Aldus gedaan in raadkamer door mr. D.M. Schuiling, voorzitter, mr. dr. Ph.S. Kahn, lid-jurist, en dr. R.B. van Leeuwen, dr. R.H. Boerman en dr. P.J.M. van Gurp, leden-geneeskundigen, in tegenwoordigheid van mr. K.M. Dijkman, secretaris, en uitgesproken in het openbaar op 29 maart 2012 door mr. A.L. Smit, voorzitter, in tegenwoordigheid van mr.

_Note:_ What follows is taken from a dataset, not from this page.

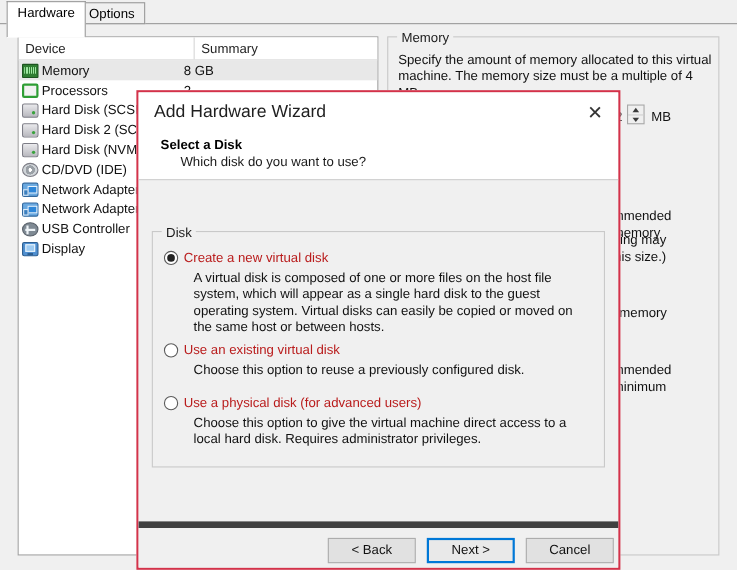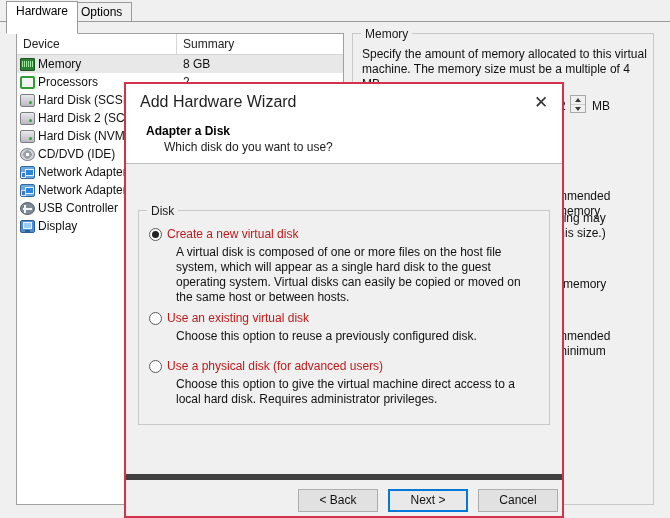"8 GB" .row .sum { left: 166px -> 150px }
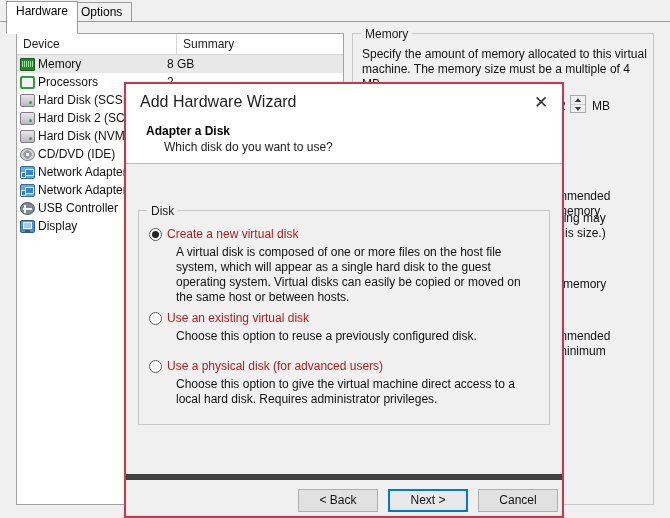"Adapter a Disk" div.dlg-sub { text: Adapter -> Select }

M. Willemse, plv. secretaris.

Voorzitter.

Secretaris.

Tegen deze beslissing kan binnen zes weken na de dag van verzending van het afschrift ervan schriftelijk hoger beroep worden ingesteld bij het Centrale Tuchtcollege voor de Gezondheidszorg door:

  • a. de klager en/of klaagster, voor zover de klacht is afgewezen, of voor zover hij/zij niet-ontvankelijk is verklaard;

  • b. degene over wie is geklaagd;

  • c. de hoofdinspecteur of de regionale inspecteur van de volksgezondheid, wie de aangelegenheid uit hoofde van de hun toevertrouwde belangen aangaat.

Het tot het Centrale Tuchtcollege voor de Gezondheidszorg gerichte beroepschrift wordt ingezonden bij de secretaris van het Regionaal Tuchtcollege voor de Gezondheidszorg te Zwolle, door wie het binnen de beroepstermijn moet zijn ontvangen.